* _Activity_
Check the records below for the word "unitaires" and state how many lines contain it, replying with the number only.

Source records:
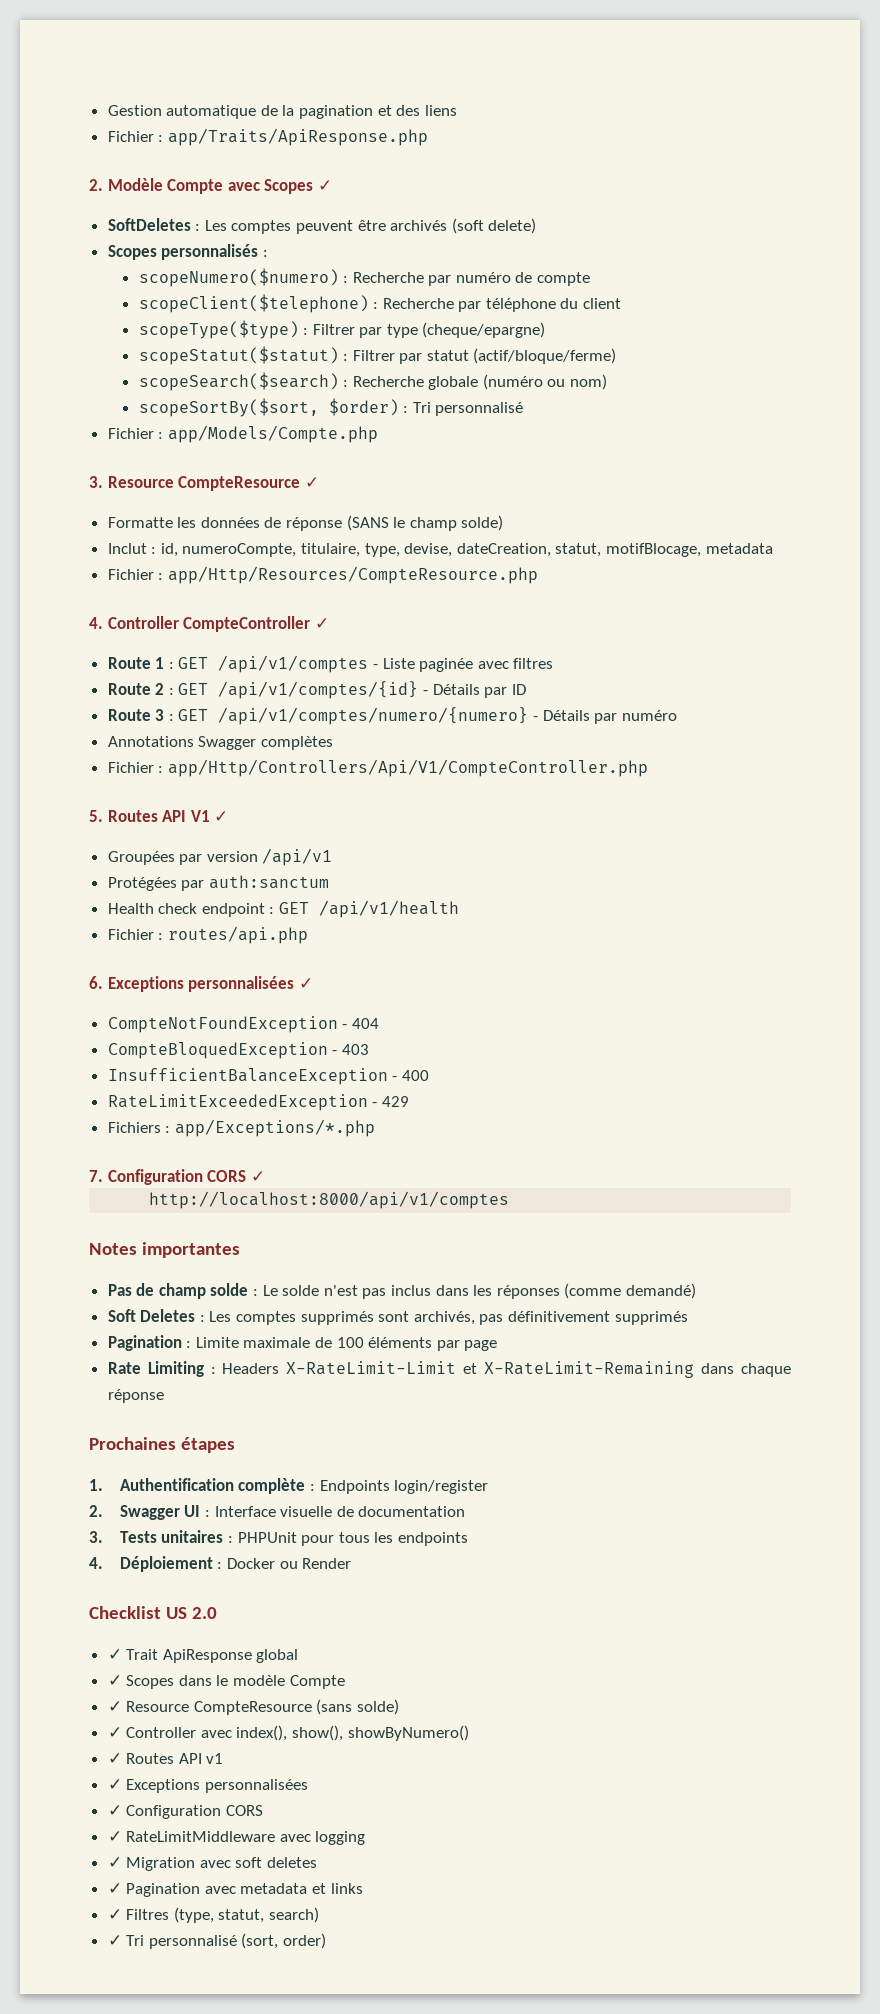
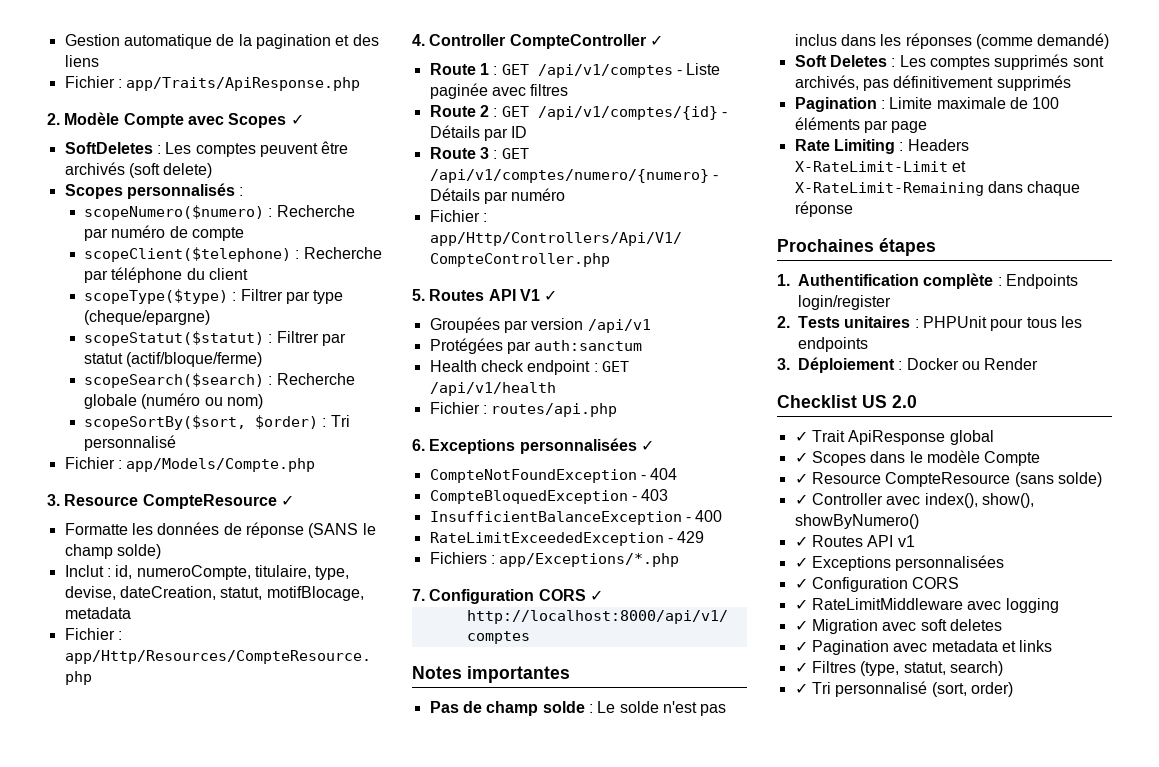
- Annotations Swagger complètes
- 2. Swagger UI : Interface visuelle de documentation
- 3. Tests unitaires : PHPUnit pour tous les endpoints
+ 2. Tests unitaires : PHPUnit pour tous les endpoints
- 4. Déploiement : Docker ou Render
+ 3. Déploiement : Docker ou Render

* _Exercise solution_
2